▶ _EXERCISE DIRECTIONS_
Locate and copy each line in the data that contains the word "none".

Change detection outputs:
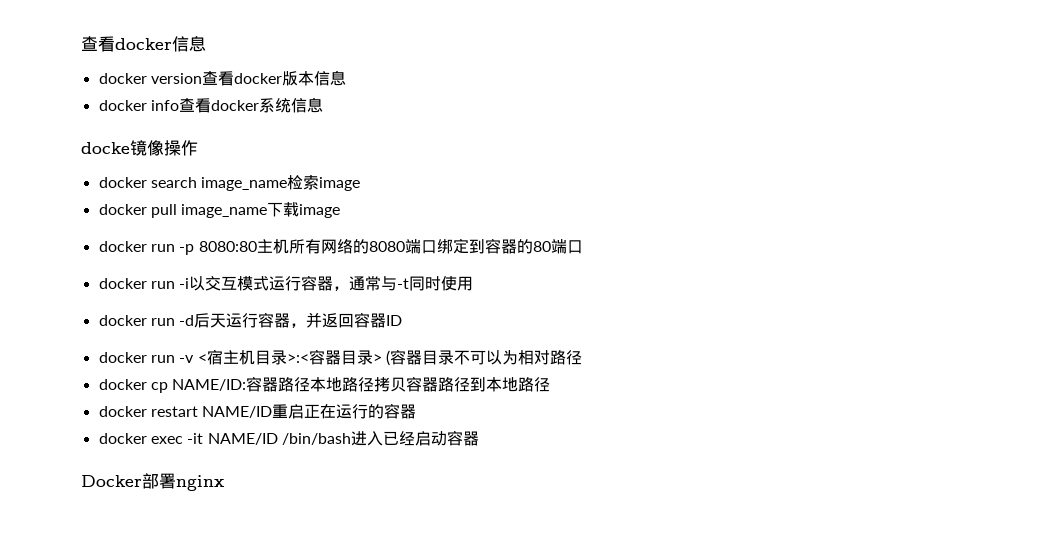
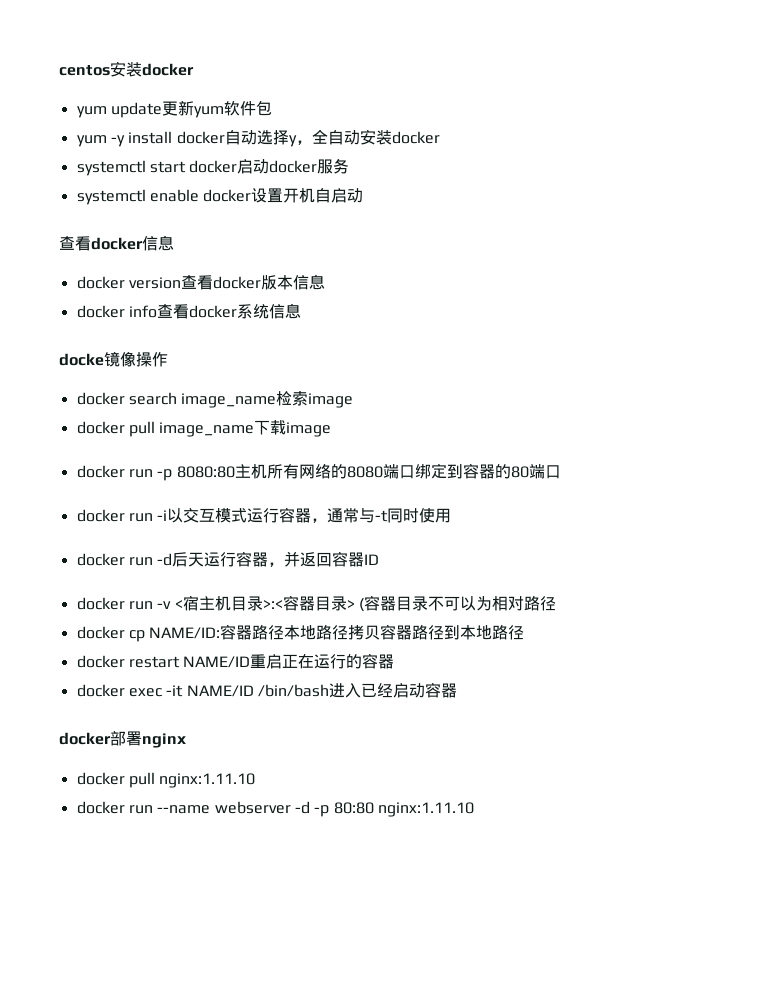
(81, 43) none -> [59,61,194,77] [76,100,272,118] [76,129,440,147] [76,158,350,176] [76,188,364,205] centos安装docker // yum update更新yum软件包 // yum -y install docker自动选择y，全自动安装docker // systemctl start docker启动docker服务 // systemctl enable docker设置开机自启动 //
[81,475,142,487] Docker -> [59,732,111,745] docker
(225, 483) none -> [76,772,256,788] [76,801,474,817] // docker pull nginx:1.11.10 // docker run --name webserver -d -p 80:80 nginx:1.11.10

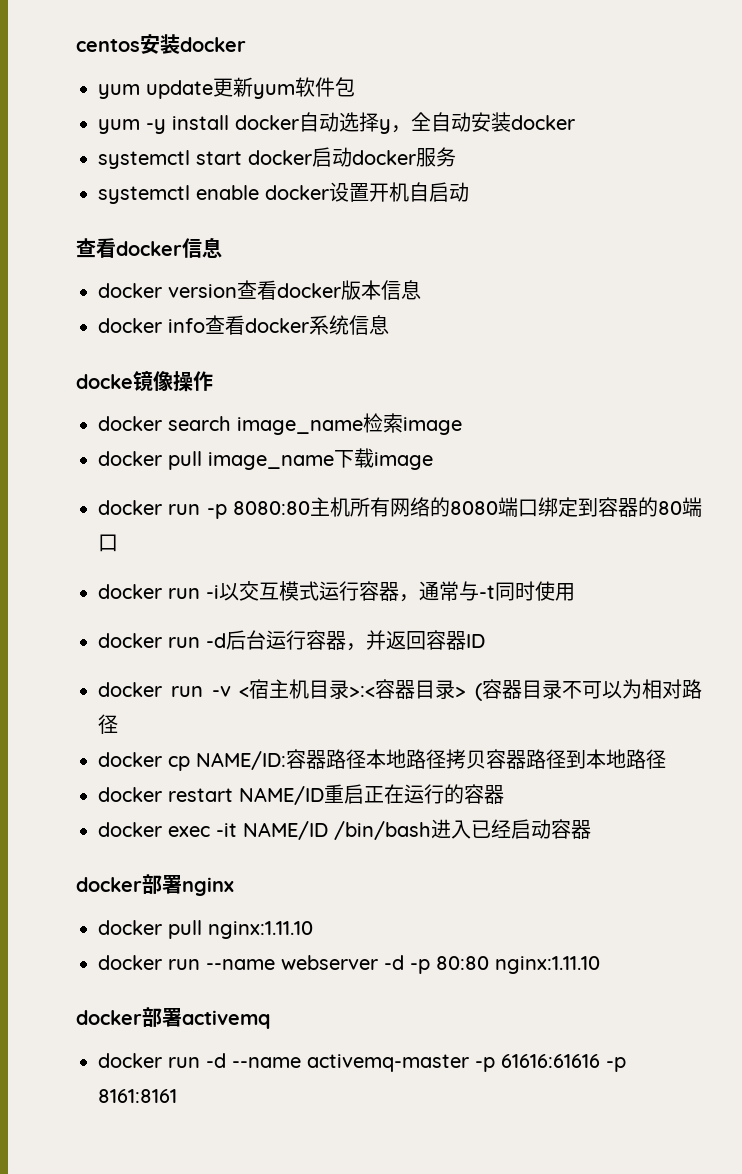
[188,552,205,567] 天 -> [246,630,266,650] 台
(474, 809) none -> [76,1007,270,1029] [98,1053,626,1072] [98,1089,177,1103] // docker部署activemq // docker run -d --name activemq-master -p 61616:61616 -p 8161:8161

▶ _ANSWER TO THE EXERCISE_
(81, 43) none -> [59,61,194,77] [76,100,272,118] [76,129,440,147] [76,158,350,176] [76,188,364,205] centos安装docker // yum update更新yum软件包 // yum -y install docker自动选择y，全自动安装docker // systemctl start docker启动docker服务 // systemctl enable docker设置开机自启动 //
(225, 483) none -> [76,772,256,788] [76,801,474,817] // docker pull nginx:1.11.10 // docker run --name webserver -d -p 80:80 nginx:1.11.10
(474, 809) none -> [76,1007,270,1029] [98,1053,626,1072] [98,1089,177,1103] // docker部署activemq // docker run -d --name activemq-master -p 61616:61616 -p 8161:8161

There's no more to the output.